LoRA-Edit: Controllable First-Frame-Guided Video Editing via Mask-Aware LoRA Fine-Tuning

We achieves high-quality first-frame guided video editing given a reference image (top row), while maintaining flexibility for incorporating additional reference conditions (bottom row).

📰 News

[2025.06.15] Additional edited frames as guidance is now available! 🎉
[2025.06.07] LoRA-Edit first-frame-guided-editing code is now available! 🎉

Important Notes

Unlike video editing techniques such as VACE, our method itself does not provide visual editing capabilities. Instead, we leverage powerful image editing models to edit the first frame (or more frames), thereby transferring image editing capabilities to video editing.
Our project curr 8000 ently runs at a moderate speed, taking 30-50 minutes to edit 49 frames on RTX 4090. We are actively working on optimizations (A faster version will be available this month).
The ComfyUI version is currently facing challenges as we haven't found a suitable node for training Wan I2V LoRA in ComfyUI.
We welcome your issues and contributions to our project!

TODO List

Upload first-frame-guided video editing code (Completed)
Upload additional reference code (~~Expected before UTC 2025.06.15~~, Completed)
Upload detailed memory and speed report on RTX 4090 (~~Expected before UTC 2025.06.15~~, Completed)
Optimize memory usage and speed

🛠️ Environment Setup

Prerequisites

CUDA-compatible GPU with sufficient VRAM (We use a single GeForce RTX 4090 (24GB))
Python 3.12 (recommended)
Git
Miniconda or Anaconda

1. Clone Repository and Setup Environment

# Clone the repository with submodules
git clone --recurse-submodules https://github.com/cjeen/LoRAEdit.git
cd LoRAEdit

# If you already cloned without submodules, run:
# git submodule init
# git submodule update

2. Install PyTorch

Install PyTorch compatible with your CUDA version. Check your CUDA version with nvcc -V and choose the appropriate installation command from PyTorch official website.

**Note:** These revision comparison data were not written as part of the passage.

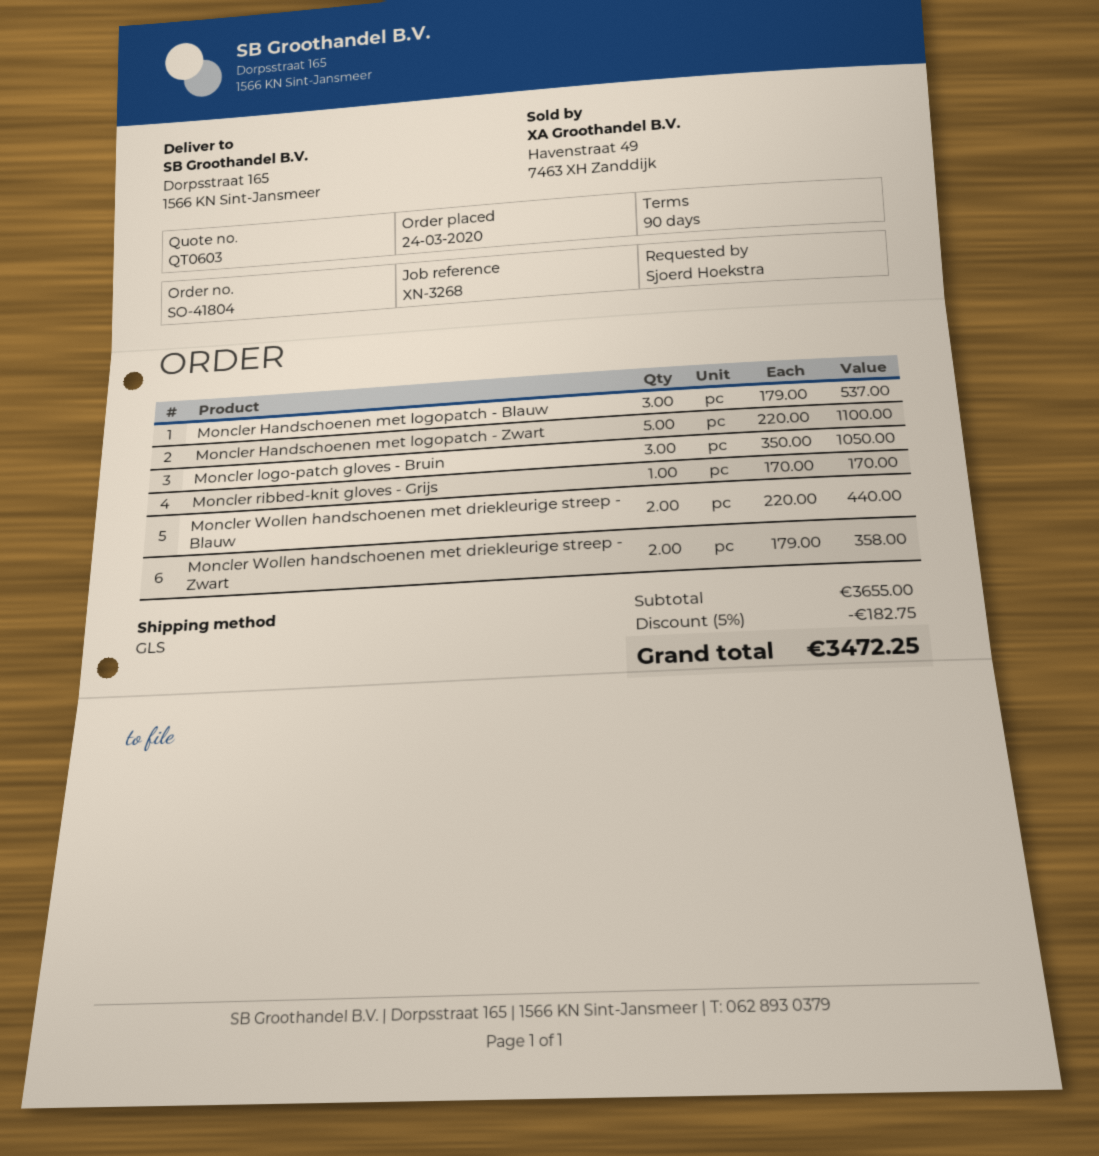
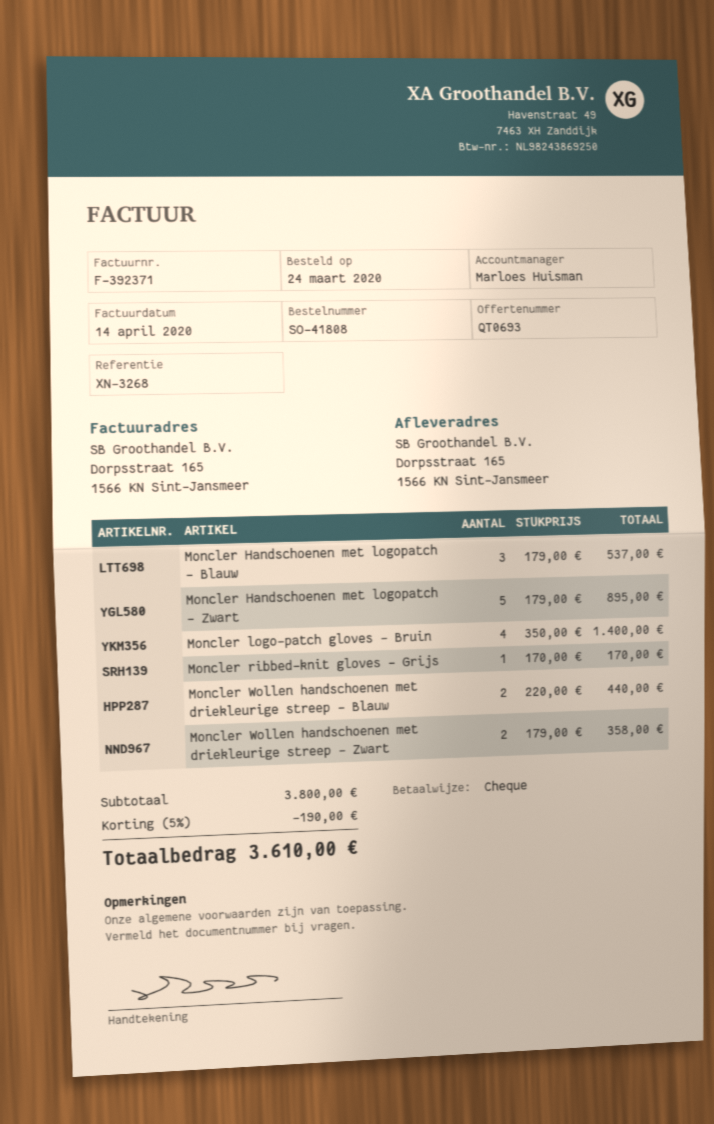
quote number: QT0603 -> QT0693
order number: SO-41804 -> SO-41808
Moncler Handschoenen met logopatch - Zwart: 5 x 220.00 = 1100.00 -> 5 x 179.00 = 895.00
Moncler logo-patch gloves - Bruin: 3 x 350.00 = 1050.00 -> 4 x 350.00 = 1400.00
subtotal: 3655.00 -> 3800.00
discount: 5% = 182.75 -> 5% = 190.00
total: 3472.25 -> 3610.00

Examples for common CUDA versions:

# For CUDA 11.8
pip install torch torchvision torchaudio --index-url https://download.pytorch.org/whl/cu118

# For CUDA 12.1  
pip install torch torchvision torchaudio --index-url https://download.pytorch.org/whl/cu121

# For CUDA 12.4
pip install torch torchvision torchaudio --index-url https://download.pytorch.org/whl/cu124

3. Install Dependencies

# Install Python dependencies
pip install -r requirements.txt

4. Download Models

Download Wan2.1-I2V Model

# Install huggingface_hub if not already installed
pip install huggingface_hub

# Download the Wan2.1-I2V model
huggingface-cli download Wan-AI/Wan2.1-I2V-14B-480P --local-dir ./Wan2.1-I2V-14B-480P

Download SAM2 Model Checkpoint

# Create models directory
mkdir -p models_sam

# Download SAM2 large model (recommended)
wget https://dl.fbaipublicfiles.com/segment_anything_2/072824/sam2_hiera_large.pt -O models_sam/sam2_hiera_large.pt

# Alternative: Download other SAM2 models if needed
# SAM2 Base+: wget https://dl.fbaipublicfiles.com/segment_anything_2/072824/sam2_hiera_base_plus.pt -O models_sam/sam2_hiera_base_plus.pt
# SAM2 Small: wget https://dl.fbaipublicfiles.com/segment_anything_2/072824/sam2_hiera_small.pt -O models_sam/sam2_hiera_small.pt
# SAM2 Tiny: wget https://dl.fbaipublicfiles.com/segment_anything_2/072824/sam2_hiera_tiny.pt -O models_sam/sam2_hiera_tiny.pt

🚀 Usage

Tutorial Video

Watch this quick tutorial to see how to use the data preprocessing interface:

tutorial_compressed.mp4

Note: A new tutorial video covering additional reference frames will be available soon.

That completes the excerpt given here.